В-седьмых, важнейшим фактором роста протестных настроений в обществе является отсутствие обратной связи между обществом и властью. Отсутствие такого диалога приводит к тому, что социальный протест начинает принимать внеправовые формы. Диалог ни в коем случае не означает, что все должны прийти к какому-то единому мнению. Диалог есть следствие и отражение согласия всех сторон в том, что и власть, и оппозиция должны играть на политическом поле по единым правилам. Всякие исключения из правил приводят к тому, что формируется внесистемная оппозиция со всеми вытекающими отсюда социально-политическими издержками.
Диалог с обществом, о котором так часто говорит власть, носит в республике пока имитационный характер, на имитацию способности власти решать существующие огромные проблемы в дагестанском обществе нацелены и структуры, обязанные обеспечивать этот диалог, — от подконтрольных СМИ до государственных и полугосударственных структур. Переход от имитации диалога власти с обществом к реальному диалогу способен, в конечном итоге, сформировать в обществе целостную систему духовной безопасности, невосприимчивую к идеологии экстремизма.

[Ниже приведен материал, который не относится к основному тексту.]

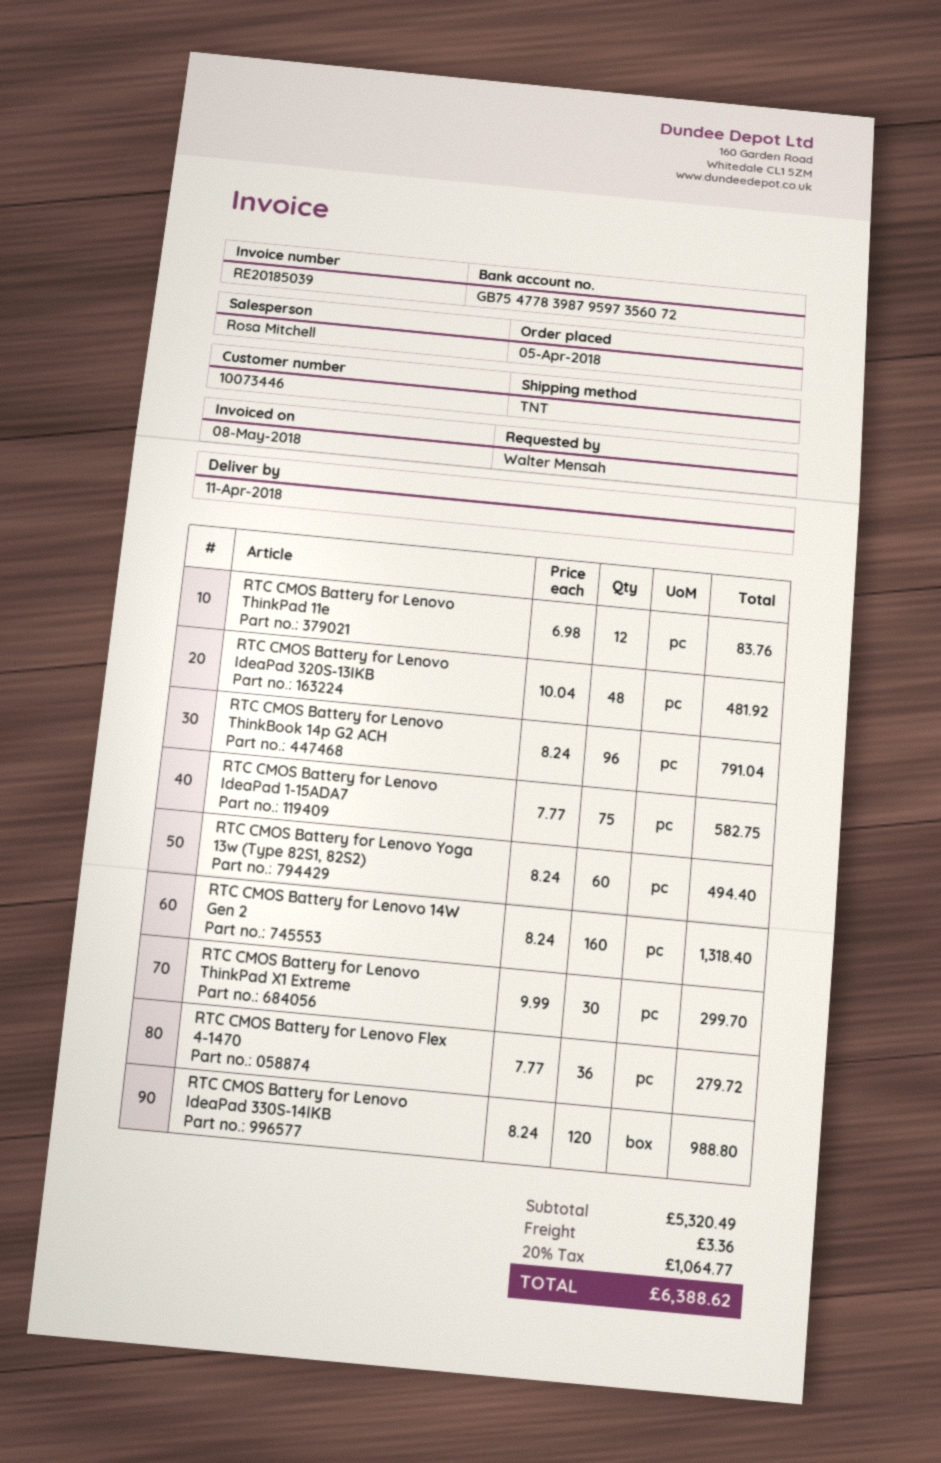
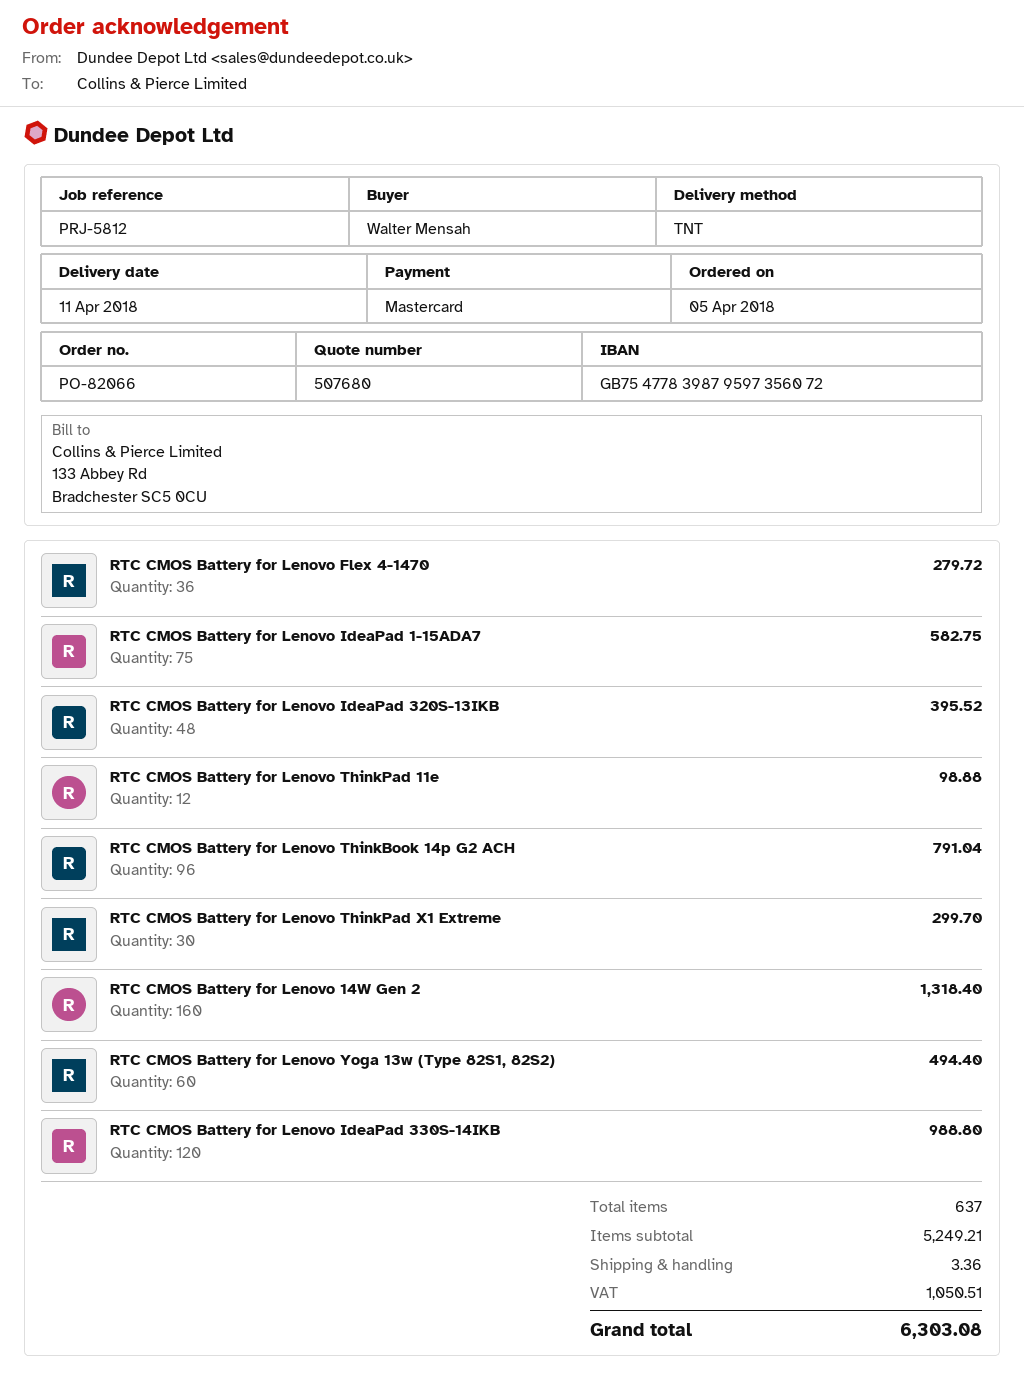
RTC CMOS Battery for Lenovo ThinkPad 11e: 12 for 83.76 -> 12 for 98.88
RTC CMOS Battery for Lenovo IdeaPad 320S-13IKB: 48 for 481.92 -> 48 for 395.52
subtotal: 5320.49 -> 5249.21
tax: 1064.77 -> 1050.51
total: 6388.62 -> 6303.08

Духовность нашего общества сегодня реально исковеркана. Столкновение традиционалистского сознания, цепко держащегося за прошлое, и нового модернистского сознания рождает духовные катаклизмы, стимулирующие деструктивное поведение. Очевидно, что проблема духовной безопасности не может быть решена без реформирования существующих общественно-политических институтов и формирования культуры, открытой к бесконфликтному восприятию иных ценностей. Диалог о формировании системы духовной безопасности должен идти о характере институциональных реформ и их пределах, о культурно-ценностных основаниях духовной безопасности. Истиной никто не обладает, в том числе религиозное духовенство. Истин всегда несколько, и все они относительны. Лишь диалог носителей разных истин способен убедить каждого в относительности собственной истины. В процессе диалога рушится легитимационная легенда власти, власть начинает приобретать реальную легитимность, а общество — стабильность. Ведь в конечном итоге в существовании экстремизма виноваты не экстремисты, а общество, в котором этот экстремизм формируется, и власть, которая своим некомпетентным руководством дестабилизирует общество.
Очевидно, что полностью искоренить политический экстремизм из жизни современных обществ невозможно. Но стабильные общества давно научились противодействовать экстремистской практике и минимизировать его проявления. Главное на этом пути не только утверждение на практике принципов социальной справедливости через преодоление разрыва между бедными и богатыми, но и формирование легитимной политической системы, воспринимаемой как справедливой не только властью, но и населением.